032Effect
Peak-end Rule
People tend to overvalue both the peak of an experience, and the end.
Why it matters
As an example, f you are reviewing a theatre show, you'll disproportionately associate value to both the best/worst bits (peaks), and the very end of the performance.
Sharing & referrals:
• People are more likely to refer your product, if they've just experienced a peak (in value), or if the end of the process was particularly easy. • e.g., " you should sign up to BeepBoop, the form is pretty easy " — this is likely influenced by how "easy" the end of the process was, not an evaluation of the entire thing.
What to inspect
- Check whether the experience reflects this: People are more likely to refer your product, if they've just experienced a peak (in value), or if the end of the process was particularly easy.

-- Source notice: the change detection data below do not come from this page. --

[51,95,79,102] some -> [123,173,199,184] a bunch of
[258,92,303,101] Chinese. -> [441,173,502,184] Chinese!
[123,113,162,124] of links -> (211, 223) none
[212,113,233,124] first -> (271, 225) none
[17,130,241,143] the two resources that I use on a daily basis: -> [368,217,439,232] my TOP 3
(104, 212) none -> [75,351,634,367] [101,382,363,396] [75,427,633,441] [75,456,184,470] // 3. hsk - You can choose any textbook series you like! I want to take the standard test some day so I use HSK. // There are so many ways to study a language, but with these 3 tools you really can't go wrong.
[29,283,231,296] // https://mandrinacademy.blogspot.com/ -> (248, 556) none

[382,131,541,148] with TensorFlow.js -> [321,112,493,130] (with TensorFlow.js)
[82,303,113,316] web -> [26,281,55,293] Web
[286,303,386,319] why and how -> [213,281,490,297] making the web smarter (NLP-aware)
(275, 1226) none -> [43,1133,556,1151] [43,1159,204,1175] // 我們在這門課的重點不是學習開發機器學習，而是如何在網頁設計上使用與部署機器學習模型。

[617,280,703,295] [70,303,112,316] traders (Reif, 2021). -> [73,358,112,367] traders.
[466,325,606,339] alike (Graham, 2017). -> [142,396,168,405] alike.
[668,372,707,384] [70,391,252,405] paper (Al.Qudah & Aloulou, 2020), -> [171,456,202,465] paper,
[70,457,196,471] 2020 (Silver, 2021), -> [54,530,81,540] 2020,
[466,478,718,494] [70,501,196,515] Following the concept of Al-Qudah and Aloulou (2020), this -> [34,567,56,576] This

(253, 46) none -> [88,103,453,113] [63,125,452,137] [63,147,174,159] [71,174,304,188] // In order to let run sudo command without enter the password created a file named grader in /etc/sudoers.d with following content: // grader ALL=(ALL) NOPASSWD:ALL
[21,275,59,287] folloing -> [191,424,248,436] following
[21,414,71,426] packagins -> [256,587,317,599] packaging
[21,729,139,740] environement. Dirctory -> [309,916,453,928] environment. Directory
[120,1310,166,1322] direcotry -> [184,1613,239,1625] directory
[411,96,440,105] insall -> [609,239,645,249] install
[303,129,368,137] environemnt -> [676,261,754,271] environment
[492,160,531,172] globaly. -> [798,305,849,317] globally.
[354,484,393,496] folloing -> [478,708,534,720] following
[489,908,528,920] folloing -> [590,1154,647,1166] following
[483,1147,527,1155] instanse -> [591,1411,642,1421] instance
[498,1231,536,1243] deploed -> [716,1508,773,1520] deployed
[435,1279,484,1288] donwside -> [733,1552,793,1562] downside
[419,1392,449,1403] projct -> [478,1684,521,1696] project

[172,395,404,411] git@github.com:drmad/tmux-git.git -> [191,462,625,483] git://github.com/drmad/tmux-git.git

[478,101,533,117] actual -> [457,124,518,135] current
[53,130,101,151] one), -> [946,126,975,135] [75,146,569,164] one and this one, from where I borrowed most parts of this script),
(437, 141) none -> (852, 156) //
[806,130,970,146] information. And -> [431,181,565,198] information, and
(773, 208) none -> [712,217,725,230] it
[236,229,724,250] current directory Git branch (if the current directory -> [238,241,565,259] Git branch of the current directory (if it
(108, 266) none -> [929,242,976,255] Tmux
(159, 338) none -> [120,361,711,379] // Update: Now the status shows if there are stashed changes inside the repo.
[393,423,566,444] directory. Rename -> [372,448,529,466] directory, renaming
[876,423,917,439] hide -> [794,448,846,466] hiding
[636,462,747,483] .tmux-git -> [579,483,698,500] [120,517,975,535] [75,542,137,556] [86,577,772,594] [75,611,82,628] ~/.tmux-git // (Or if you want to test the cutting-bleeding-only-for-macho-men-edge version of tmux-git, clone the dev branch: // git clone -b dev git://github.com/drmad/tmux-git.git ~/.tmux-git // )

- Map each visible element to how it supports or undermines: People tend to overvalue both the peak of an experience, and the end.
- Walk the primary task once with time pressure; note where attention drops.
- Ask a colleague unfamiliar with the product to paraphrase the screen in one sentence.
Common anti-patterns
- Assuming users consciously notice every place where "People tend to overvalue both the peak of an experience, and the end" could apply.
- Dense copy and parallel actions that increase mental effort unrelated to the user’s goal.
- Ignoring downstream effects on sharing and referrals when shipping this pattern.
Critique prompts
- People are more likely to refer your product, if they've just experienced a peak (in value), or if the end of the process was particularly easy.
- Where on this screen would "Peak-end Rule" show up as friction or misunderstanding?
- What would a first-time user misunderstand here in under five seconds?